Directed by Gina Prince-Bythewood from a screenplay that Greg Rucka adapted from his own graphic novel series of the same name, “The Old Guard” is a film whose strengths are consistently complementary, finding the perfect blend of action-packed excitement and character engagement – one left wide open for future installments.

Andy (Theron) is the leader of a small team of elite mercenaries, devoted to traveling the globe and executing missions that – to their minds – serve the greater good. They are the best in the world at what they do, though very few know who they are… and no one knows the whole truth. The reason Andy and her crew – Booker (Matthias Schoenaerts, “The Laundromat”), Joe (Marwan Kenzari, “Aladdin”) and Nicky (Luca Marinelli, “Martin Eden”) – are so consistently effective?

They don’t die. No matter what happens, no matter what sort of physical harm they undergo – they heal. They come back.

Obviously, this is something that they keep secret from the world at large, fearing the repercussions of humanity’s fear (and having suffered the wrath of those who discovered them at times in the past). Their unique abilities are enhanced by skill sets honed over their many years of life, making them exceptional combatants … among other things.

The delicate equilibrium of their existence is thrown off by two occurrences. A young Marine named Nile (Kiki Layne, “Captive State”) is killed in action in Afghanistan … and she comes back. She’s the first new example of their kind to come along in two centuries. In addition, a mission executed on behalf of a former CIA operative named Copley (Chiwetel Ojiofor, “The Lion King”) captures the attention of a ruthless biotech CEO named Merrick (Harry Melling, “The Keeper”) who sees them as a potential solution to his obsession with life extension.

Andy, Booker, Joe and Nicky have been together for a long time; the addition of Nile changes the dynamic drastically. And with the full resources of Merrick and his company aimed at tracking the group down and taking them prisoner, it will take the best efforts of all of them to avoid a fate far worse than anything they’ve faced before – an unending life as a lab rat in a cage.

“The Old Guard” could have been a forgettable action offering, a simple and formulaic comic book adaptation that just … was. But thanks to a willingness to delve deeper, to offer up moments of character development and relationship dynamics that aren’t always considered important in this kind of film, it is much more than that. The action set pieces are solid and the fight choreography quite good, but it’s the interactions between people that elevate it into something more.

Prince-Bythewood isn’t necessarily the sort of director you’d expect to helm a movie like this one. Her past efforts, while excellent (“Love & Basketball,” “The Secret Life of Bees,” “Beyond the Lights” – all three of which she wrote), don’t exactly form the resume you’d expect for a director of a franchise-aspirational action movie. Turns out, she’s exactly the right choice, one with a sensibility that allows room for the big choreographed sequences AND the more intimate interpersonal interactions. She has clearly embraced the challenges set forth by a very good script.

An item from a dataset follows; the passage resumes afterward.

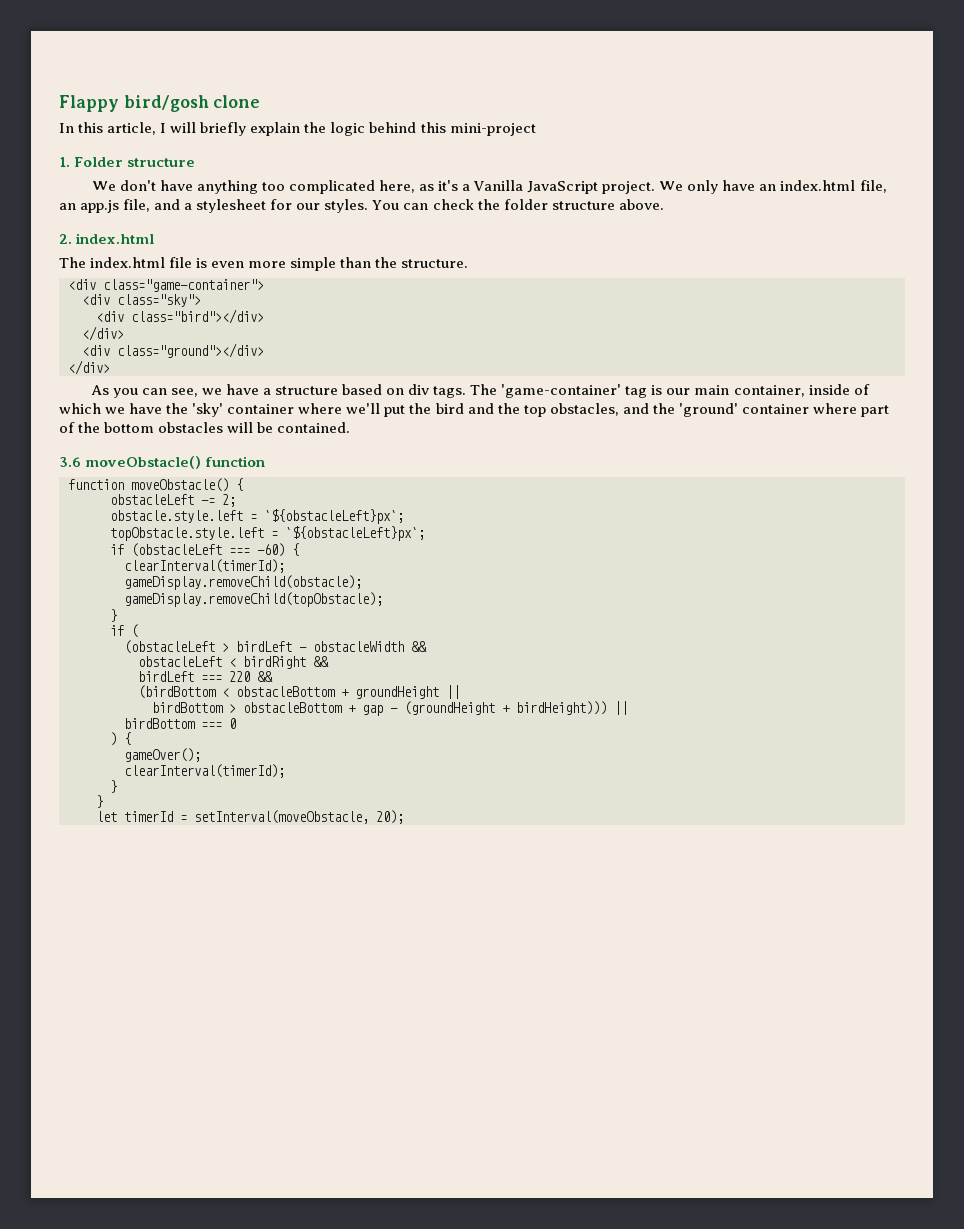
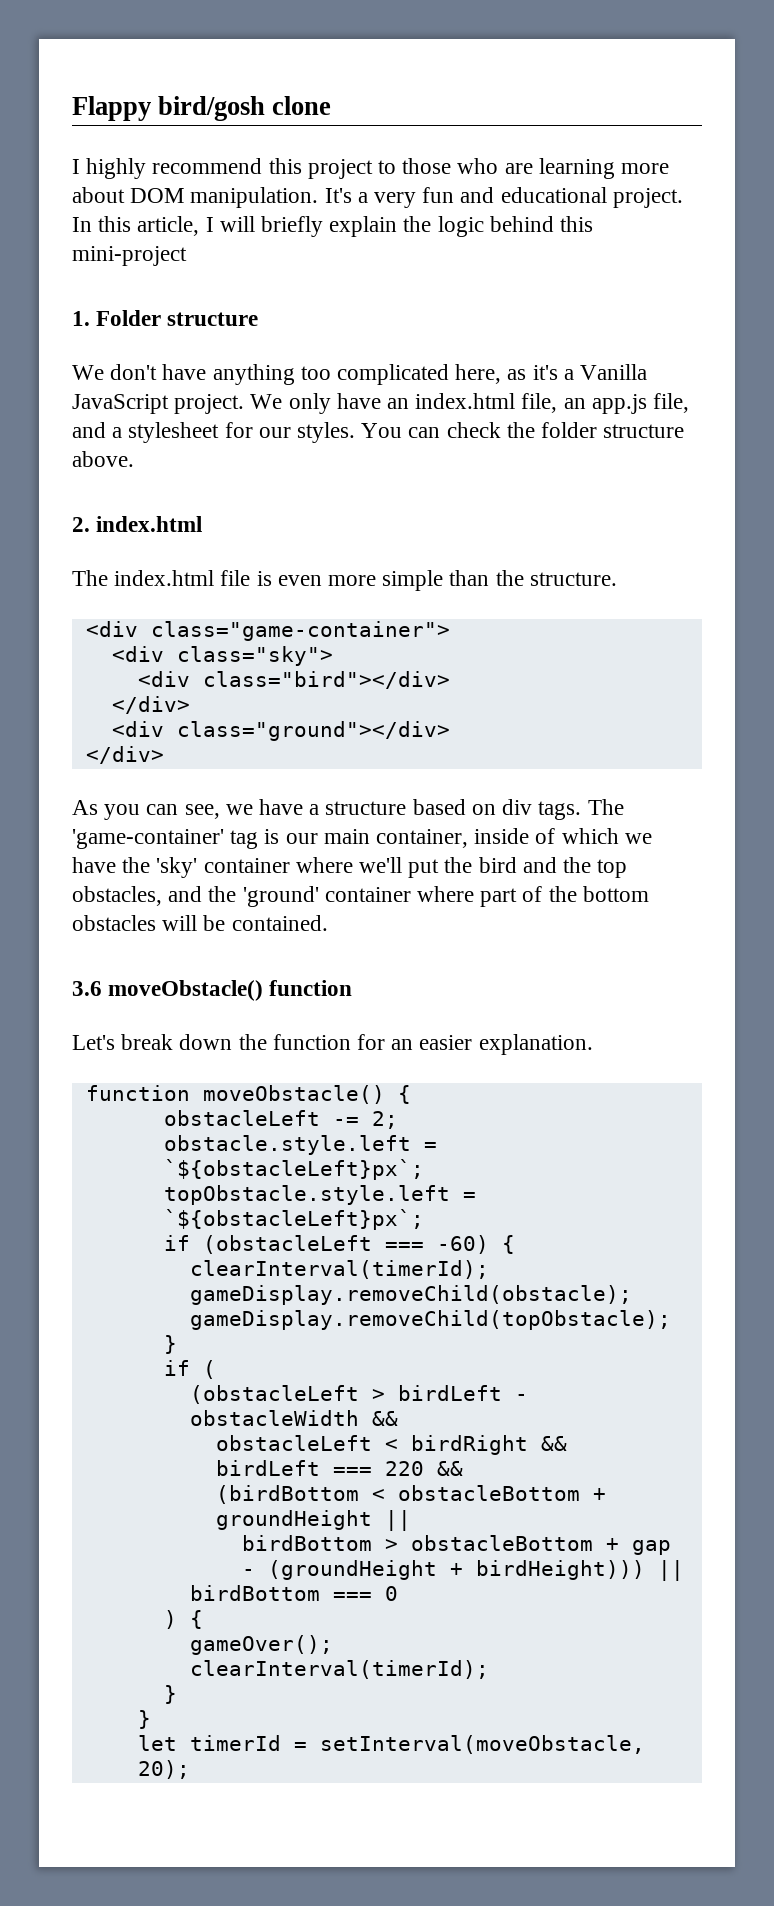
+ I highly recommend this project to those who are learning more about DOM manipulation. It's a very fun and educational project.
+ Let's break down the function for an easier explanation.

Theron is such a magnetic presence on screen; there’s a gravity to her that makes her ideally suited for a role such as this one. She’s unafraid to mix vulnerability with badassitude, with each quality enhancing the other. She feels and fights with equal aplomb; a dynamite performance. Layne is great as Nile, embodying the confusion and fear of her unknown circumstances while still handling her business in the action department. As for the rest of the crew, Schoenaerts handles his business, while Kenzari and Marinelli are a fantastic pairing. The rest – Ojiofor, Melling and so on – are solid as well, but it’s our titular Old Guard that shines throughout.

“The Old Guard” brings summer blockbuster style to Netflix. Thanks to Prince-Bythewood’s direction and the excellent work of the cast, however, it is also steeped in a level of humanity that we don’t always see in the genre. As action leads go, Theron is pretty sensational, gifted in all the necessary facets of the game. And when you drop her into a story as good as this one, well … you’ve got a winner.

If the early returns are any indicator, this won’t be the last time we visit this world. After all, everything old is new again.